Malam

Terkadang kita berada pada sebuah dimensi dimana kebenaran dan kesalahan menjadi relatif.

Kebenaran yang melahirkan rindu yang pahit, menghibur diri atas nama pengorbanan dan ketulusan sekalipun tetap menaruh harapan akan sebuah titik dalam kenisbian. Meregang hasrat dan terjerembab dalam lamunan pada akhirnya berusaha beralih, berlari sekalipun tak bisa bersembunyi.
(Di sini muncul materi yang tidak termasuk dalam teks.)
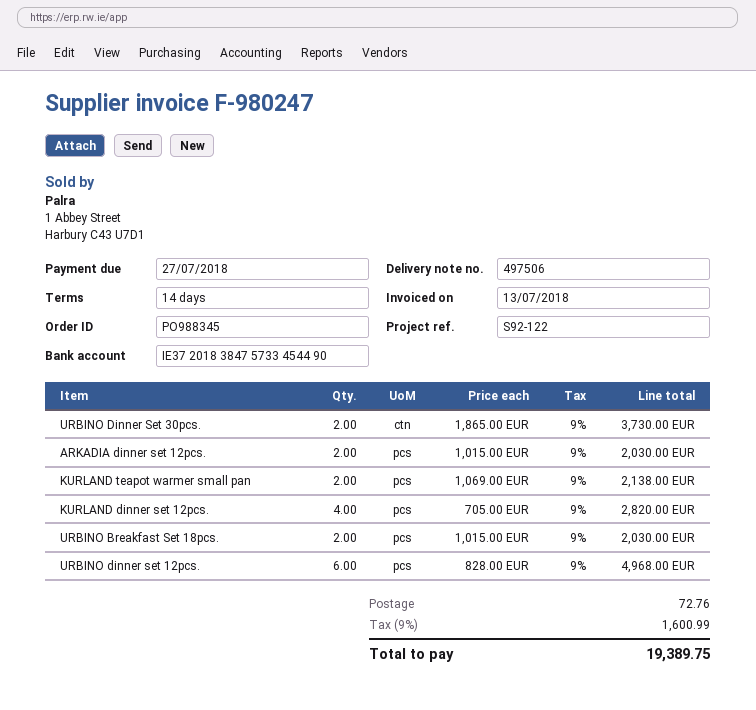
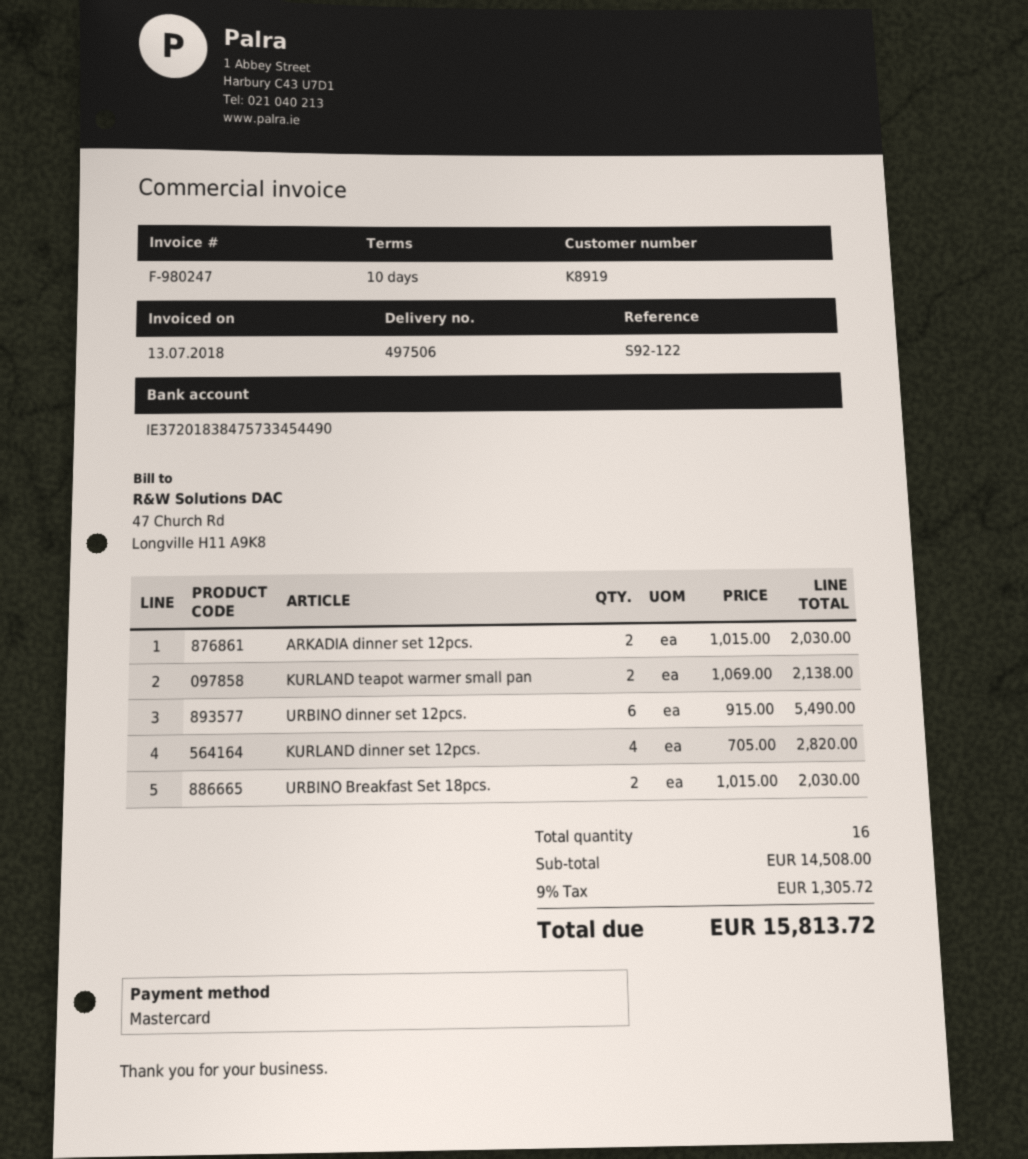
payment terms: 14 days -> 10 days
URBINO Dinner Set 30pcs.: 2 x 1865.00 = 3730.00 -> none
URBINO dinner set 12pcs.: 6 x 828.00 = 4968.00 -> 6 x 915.00 = 5490.00
shipping: 72.76 -> none
tax: 9% = 1600.99 -> 9% = 1305.72
total: 19389.75 -> 15813.72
Kemudian tentang sebuah kesalahan yang datang sekonyong-konyong dan bertahta pada sebuah media yang kita tak punya kuasa mengusirnya, ada hak prerogatif disana yang tak bisa diintervensi oleh airmata, jeritan dan mimik palsu.
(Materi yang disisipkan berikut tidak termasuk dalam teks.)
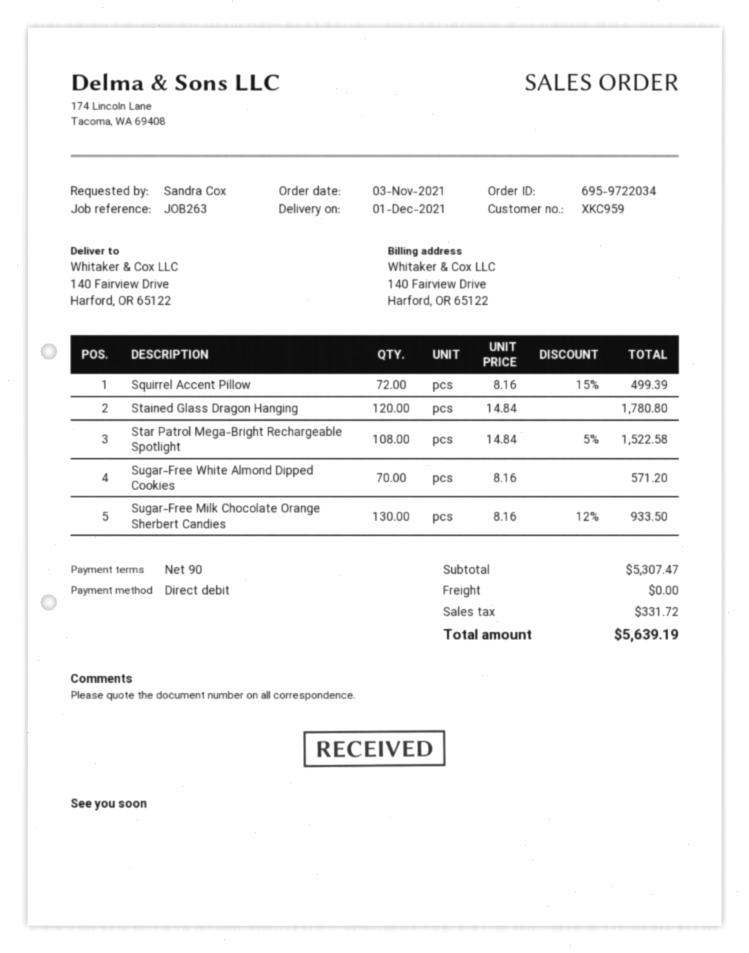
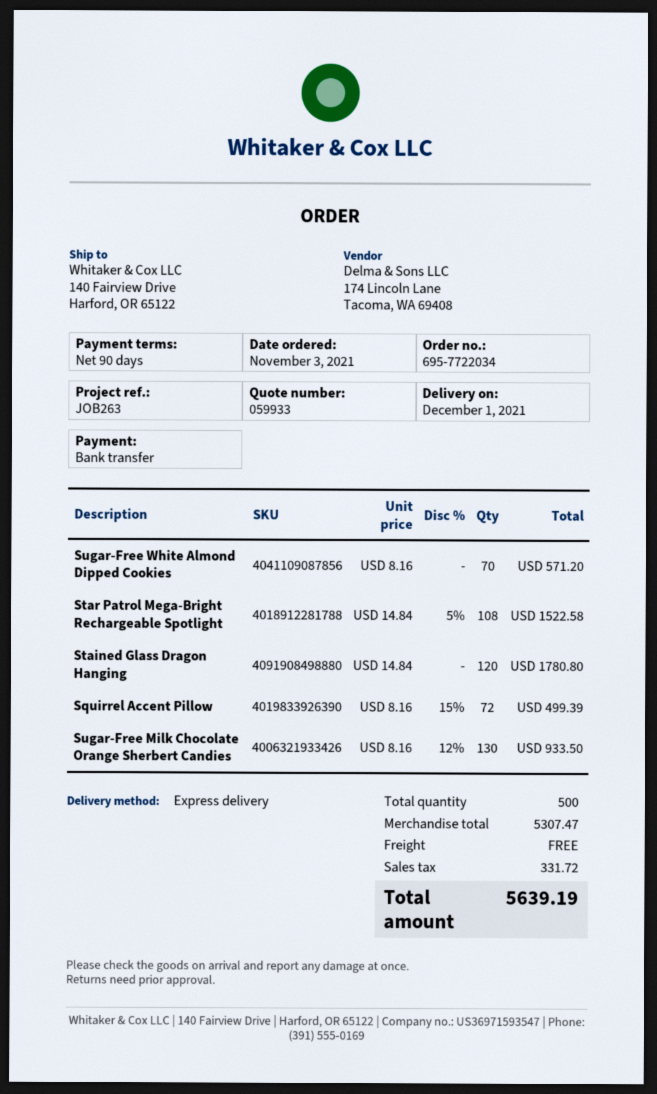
order number: 695-9722034 -> 695-7722034
payment method: direct debit -> bank transfer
Sementara di seberang sana, mereka melenggang dengan raut bangga seolah merengkuh keabadian dan kesejatian. Cenderung membuat mereka lupa diri untuk kemudian menghukumi kami dengan pandangan konservatif. Jangankan pertolongan atau pemakluman, secercah gumam empati pun tak ada dalam kamus lintasan pikiran mereka.

Lalu apa arti sebuah rasa yg agung, fitrah yang seyogyanya indah bila kami harus tercecer dalam romansa atau tertatih dalam takwa. Ingat, kami hanya manusia, sekali lagi manusia dan tidak pernah berubah menjadi malaikat meski sekejap mata maka kami bisa kalah.